--- Given entries ---

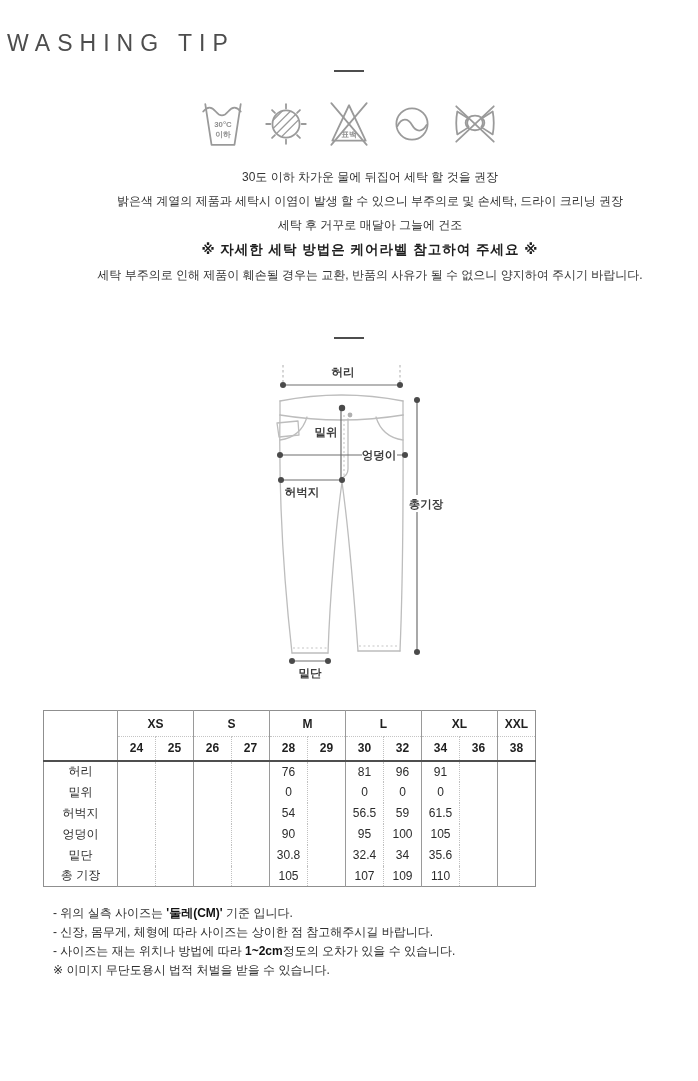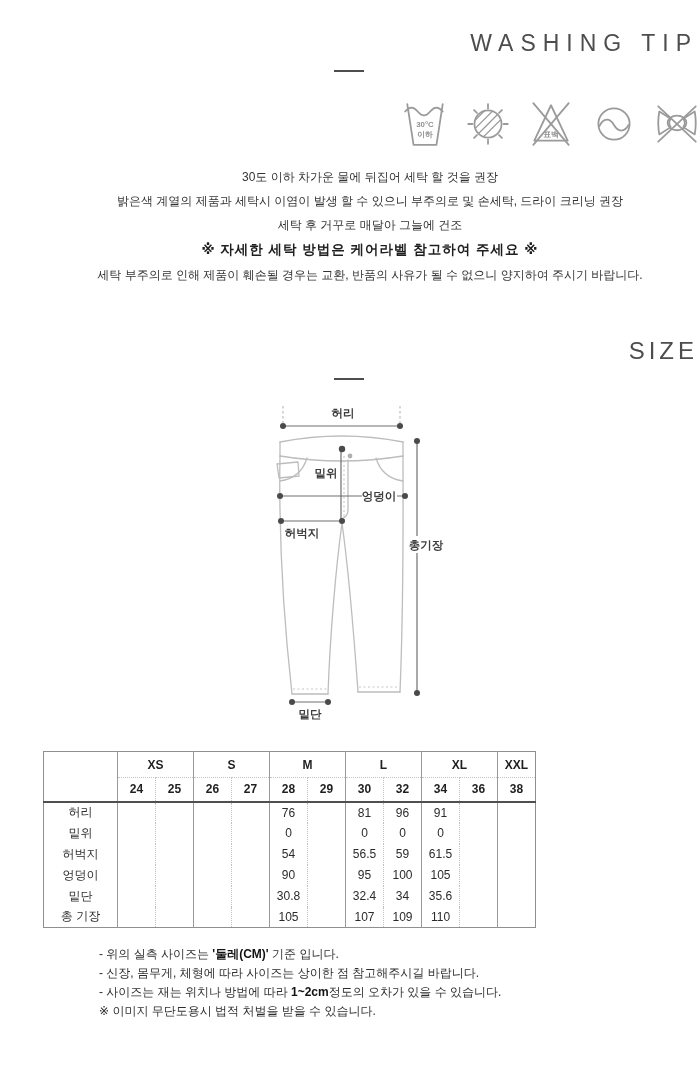--- a/index.html
+++ b/index.html
@@ -13,7 +13,7 @@
 
   
   .sec-title {
-    text-align:right; font-size:23px; font-weight:400;
+    text-align:left; font-size:23px; font-weight:400;
     letter-spacing:7px; color:#4d4d4d; text-indent:7px;
   }
   .sec-title.size-title { font-size:24px; letter-spacing:4px; text-indent:4px; }

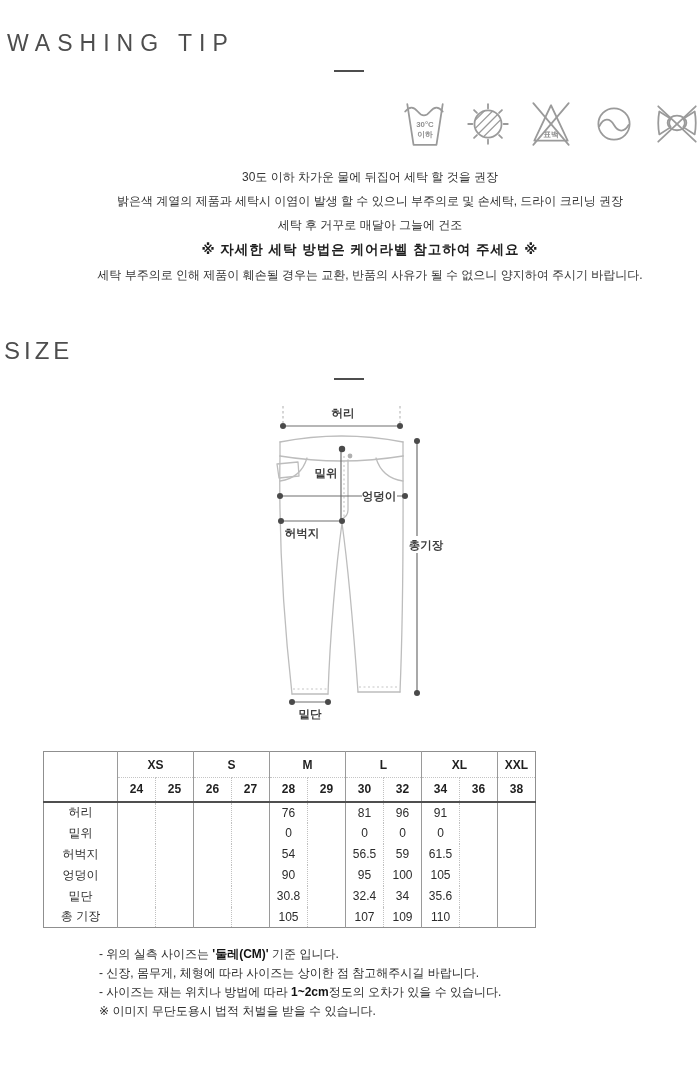--- a/index.html
+++ b/index.html
@@ -20,7 +20,7 @@
   .title-dash { width:30px; height:2px; background:#4d4d4d; margin:13px auto 0; }
 
   
-  .icons-row { display:flex; justify-content:flex-end; gap:21px; margin-top:27px; }
+  .icons-row { display:flex; justify-content:center; gap:21px; margin-top:27px; }
   .care-icon { width:42px; height:50px; }
   .care-icon svg { width:100%; height:100%; }
   .ic { stroke:#9a9a9a; stroke-width:1.7; fill:none; stroke-linecap:round; stroke-linejoin:round; }

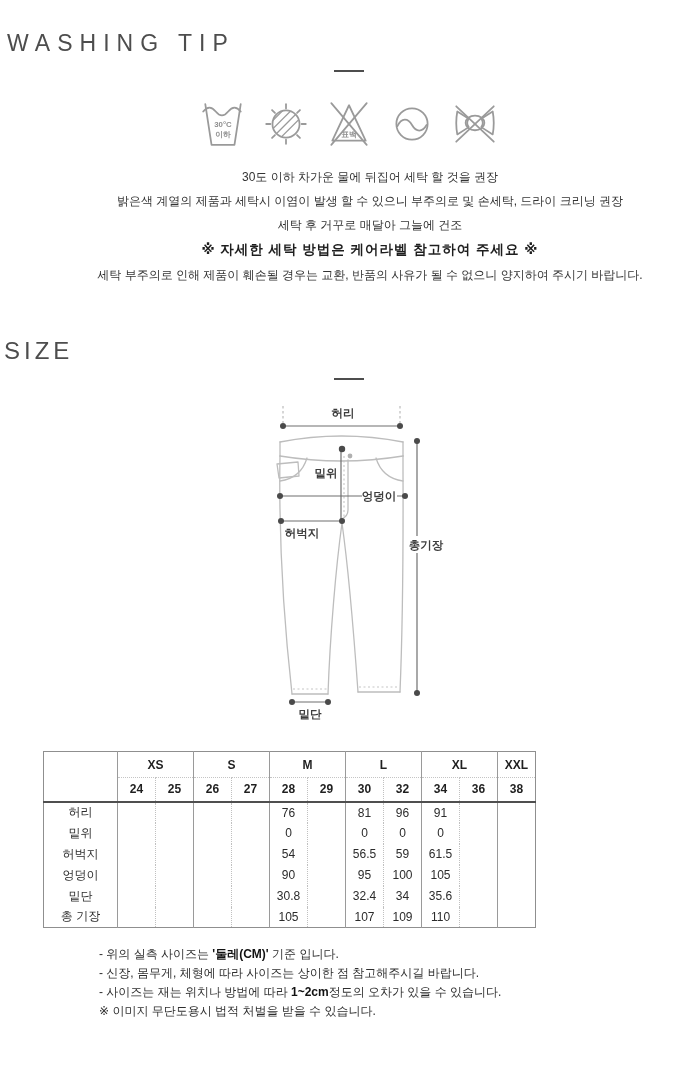--- a/index.html
+++ b/index.html
@@ -152,7 +152,6 @@
   </section>
 
   <section class="size-section">
-    <h2 class="sec-title size-title">SIZE</h2>
     <div class="title-dash"></div>
 
     <div class="diagram-wrap">

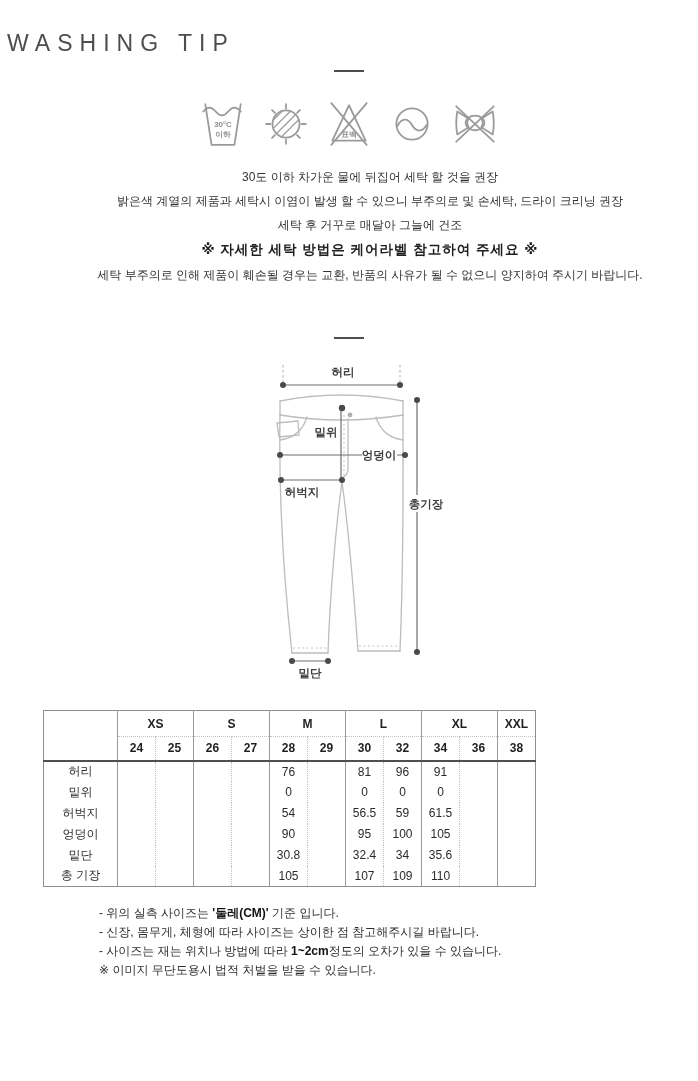--- a/index.html
+++ b/index.html
@@ -64,7 +64,7 @@
   table.sizes tbody tr:first-child th, table.sizes tbody tr:first-child td { border-top:2px solid #4f4f4f; }
 
   
-  .notes { margin:17px 0 0 99px; }
+  .notes { margin:17px 0 0 53px; }
   .note-line { font-size:12px; color:#2e2e2e; line-height:19px; }
   .note-line b { font-weight:700; color:#111; }
 </style>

---

__Exercise instructions__. Copy all the lines of data exactly as they appear, dropping any images.

__Response for this exercise__.
--- a/index.html
+++ b/index.html
@@ -13,7 +13,7 @@
 
   
   .sec-title {
-    text-align:right; font-size:23px; font-weight:400;
+    text-align:left; font-size:23px; font-weight:400;
     letter-spacing:7px; color:#4d4d4d; text-indent:7px;
   }
   .sec-title.size-title { font-size:24px; letter-spacing:4px; text-indent:4px; }

--- a/index.html
+++ b/index.html
@@ -20,7 +20,7 @@
   .title-dash { width:30px; height:2px; background:#4d4d4d; margin:13px auto 0; }
 
   
-  .icons-row { display:flex; justify-content:flex-end; gap:21px; margin-top:27px; }
+  .icons-row { display:flex; justify-content:center; gap:21px; margin-top:27px; }
   .care-icon { width:42px; height:50px; }
   .care-icon svg { width:100%; height:100%; }
   .ic { stroke:#9a9a9a; stroke-width:1.7; fill:none; stroke-linecap:round; stroke-linejoin:round; }

--- a/index.html
+++ b/index.html
@@ -152,7 +152,6 @@
   </section>
 
   <section class="size-section">
-    <h2 class="sec-title size-title">SIZE</h2>
     <div class="title-dash"></div>
 
     <div class="diagram-wrap">

--- a/index.html
+++ b/index.html
@@ -64,7 +64,7 @@
   table.sizes tbody tr:first-child th, table.sizes tbody tr:first-child td { border-top:2px solid #4f4f4f; }
 
   
-  .notes { margin:17px 0 0 99px; }
+  .notes { margin:17px 0 0 53px; }
   .note-line { font-size:12px; color:#2e2e2e; line-height:19px; }
   .note-line b { font-weight:700; color:#111; }
 </style>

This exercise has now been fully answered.